Hussein Abdi Kahin: questo è il vero nome di Mo Farah. All’età di otto o nove anni, mentre viveva in Somalia con i suoi genitori e due fratelli, fu portato a Gibuti. È da questo paese dell’Africa orientale che è poi volato in Gran Bretagna con una donna sconosciuta e con cui non aveva legami familiari, che lo fece entrare da clandestino nel Regno Unito dandogli un altro nome e documenti falsi.

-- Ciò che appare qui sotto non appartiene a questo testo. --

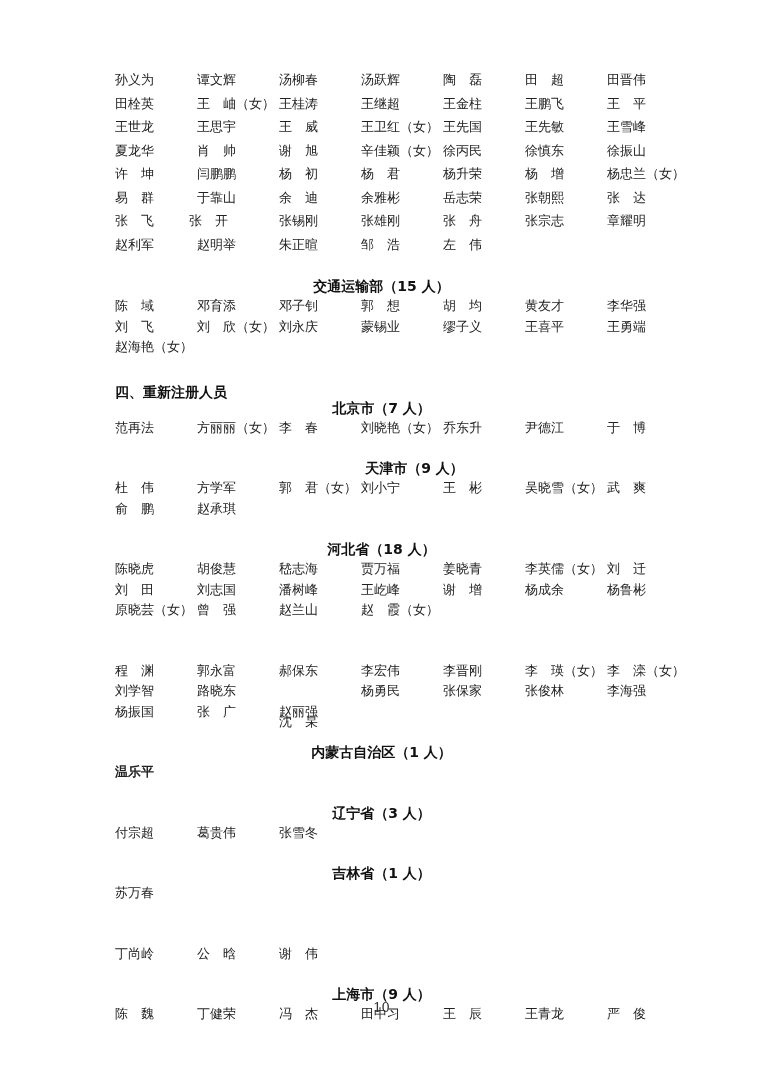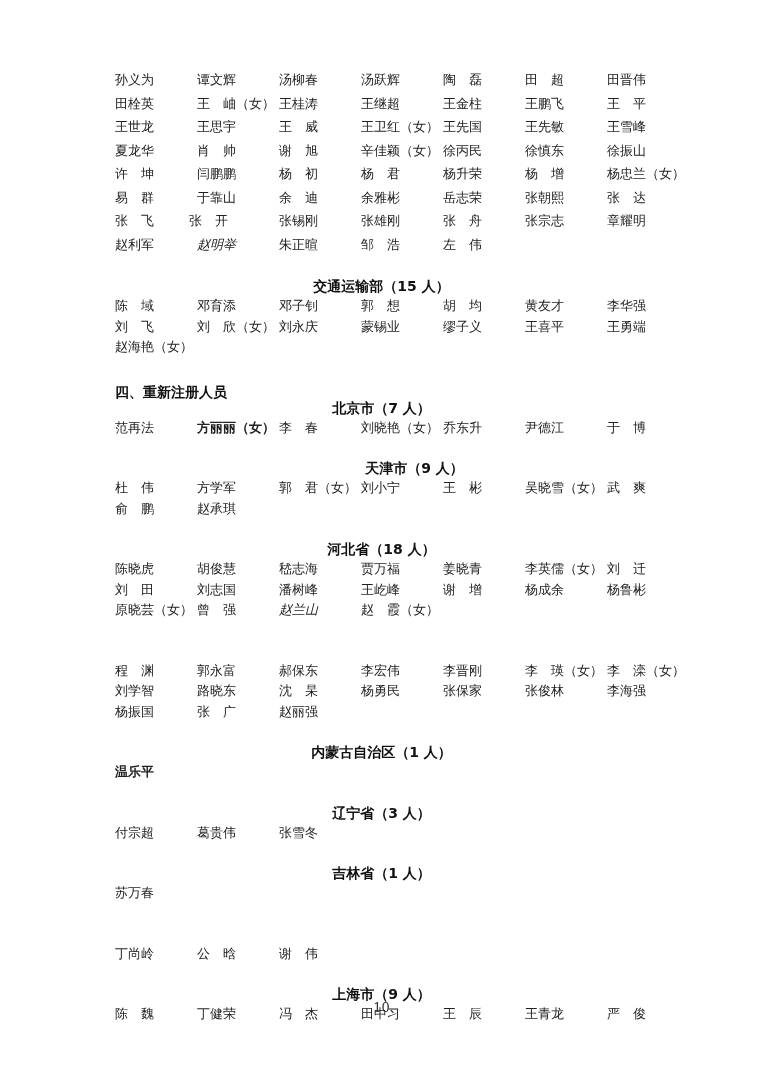--- a/index.html
+++ b/index.html
@@ -84,7 +84,7 @@
     </div>
     <div class="row" style="top: 234.5px;">
       <span class="cell" style="left: 0px;">赵利军</span>
-      <span class="cell" style="left: 82px; font-style: italic;">赵明举</span>
+      <span class="cell" style="left: 82px;">赵明举</span>
       <span class="cell" style="left: 164px;">朱正暄</span>
       <span class="cell" style="left: 246px;">邹　浩</span>
       <span class="cell" style="left: 328px;">左　伟</span>

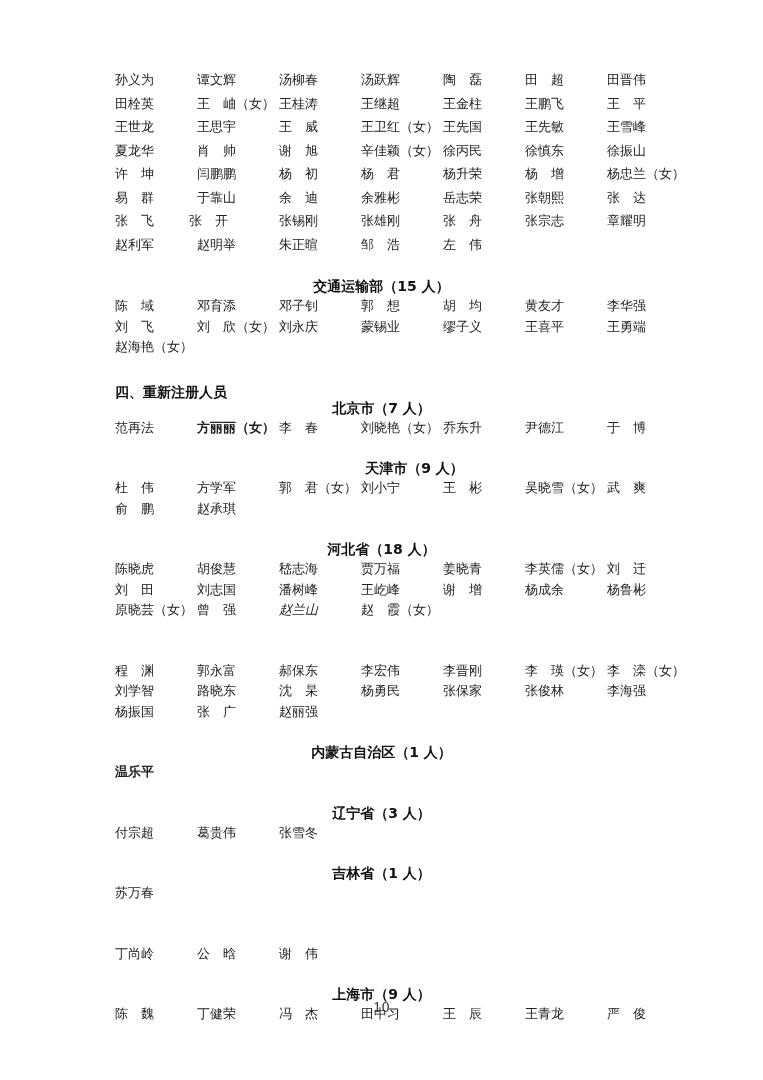--- a/index.html
+++ b/index.html
@@ -115,7 +115,7 @@
     <div class="heading" style="top: 397.5px;">北京市（7 人）</div>
     <div class="row" style="top: 417.5px;">
       <span class="cell" style="left: 0px;">范再法</span>
-      <span class="cell" style="left: 82px; font-weight: bold;">方丽丽（女）</span>
+      <span class="cell" style="left: 82px;">方丽丽（女）</span>
       <span class="cell" style="left: 164px;">李　春</span>
       <span class="cell" style="left: 246px;">刘晓艳（女）</span>
       <span class="cell" style="left: 328px;">乔东升</span>

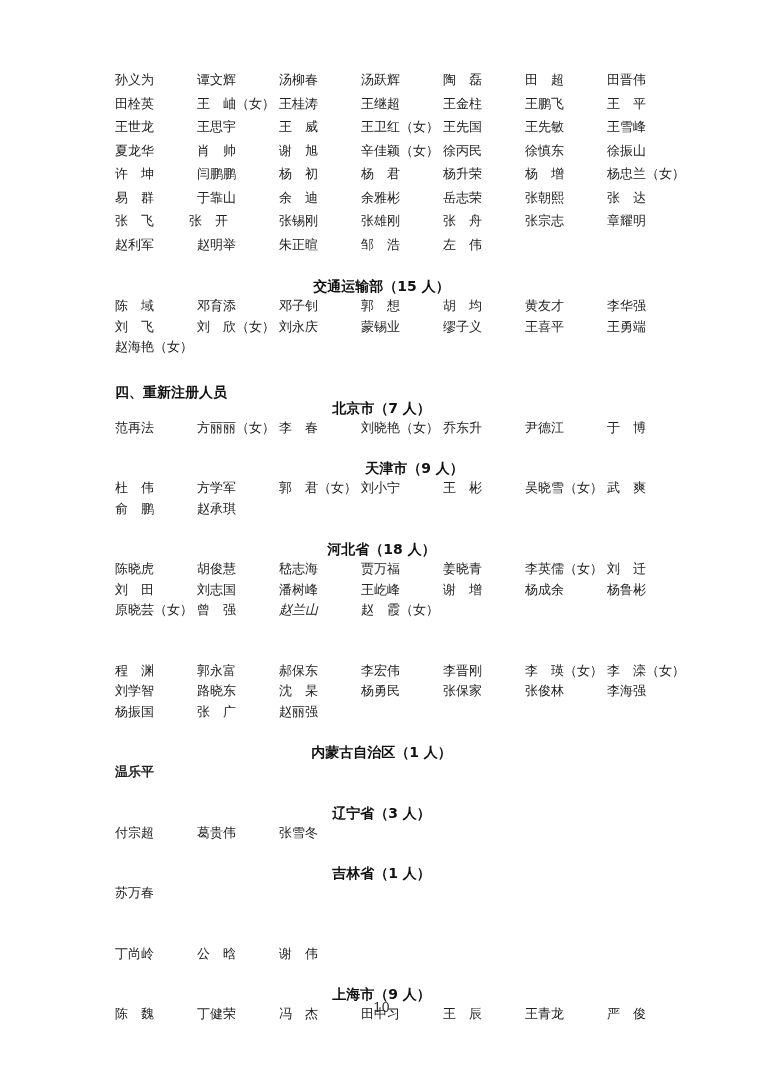--- a/index.html
+++ b/index.html
@@ -158,7 +158,7 @@
     <div class="row" style="top: 600px;">
       <span class="cell" style="left: 0px;">原晓芸（女）</span>
       <span class="cell" style="left: 82px;">曾　强</span>
-      <span class="cell" style="left: 164px; font-style: italic;">赵兰山</span>
+      <span class="cell" style="left: 164px;">赵兰山</span>
       <span class="cell" style="left: 246px;">赵　霞（女）</span>
     </div>
     <div class="row" style="top: 660.5px;">

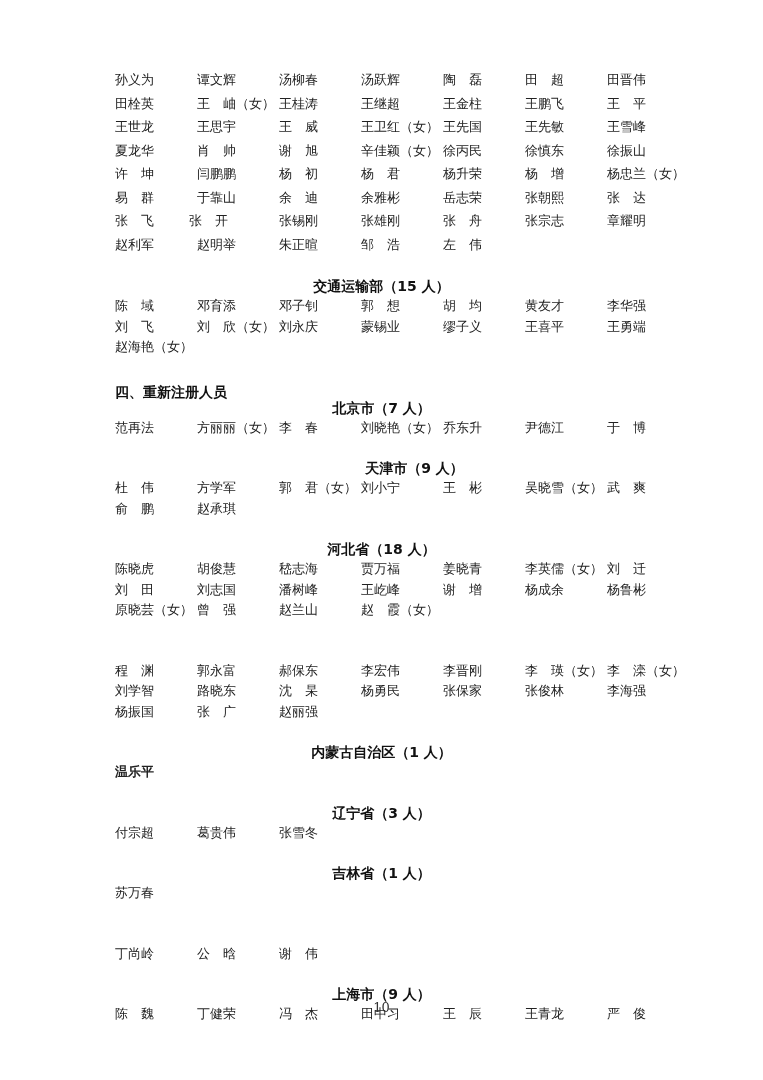--- a/index.html
+++ b/index.html
@@ -173,7 +173,7 @@
     <div class="row" style="top: 681px;">
       <span class="cell" style="left: 0px;">刘学智</span>
       <span class="cell" style="left: 82px;">路晓东</span>
-      <span class="cell" style="left: 164px;">沈　杲</span>
+      <span class="cell" style="left: 164px; margin-top: 31px;">沈　杲</span>
       <span class="cell" style="left: 246px;">杨勇民</span>
       <span class="cell" style="left: 328px;">张保家</span>
       <span class="cell" style="left: 410px;">张俊林</span>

Mo Farah fu così portato nell’appartamento della donna a Hounslow, West London, per essere sfruttato e fare le pulizie in cambio di vitto e alloggio. “Per anni ho tenuto questa vicenda nel cuore”, ha spiegato il mezzofondista, che aveva sempre sostenuto di essere arrivato dalla Somalia, con i suoi genitori, come rifugiato, mentre in realtà la sua famiglia nativa non ha mai messo piede in Inghilterra. Suo padre è stato ucciso quando aveva quattro anni.
In quegli anni lontani dalla famiglia, Mo Farah ha rivelato: “Quella donna ha strappato il pezzo di carta con i contatti dei suoi parenti proprio davanti a me e lo ha buttato nel cestino. In quel momento ho capito di essere nei guai. Se mai vuoi rivedere la tua famiglia mi diceva di non dire niente”. La svolta a 12 anni, quando si è iscritto al settimo anno al Feltham Community College. E così arriva, nel tempo, l’inatteso ‘happy end’ e il riscatto in una nuova vita sportiva: da immigrato irregolare costretto a fare il domestico a quattro volte campione olimpico nei 5.000 e 10.000 metri (2012 e 2016). Questa è l’incredibile storia del mezzofondista Mo Farah, raccontata in un documentario prodotto dalla Bbc e dai Red Bull Studios.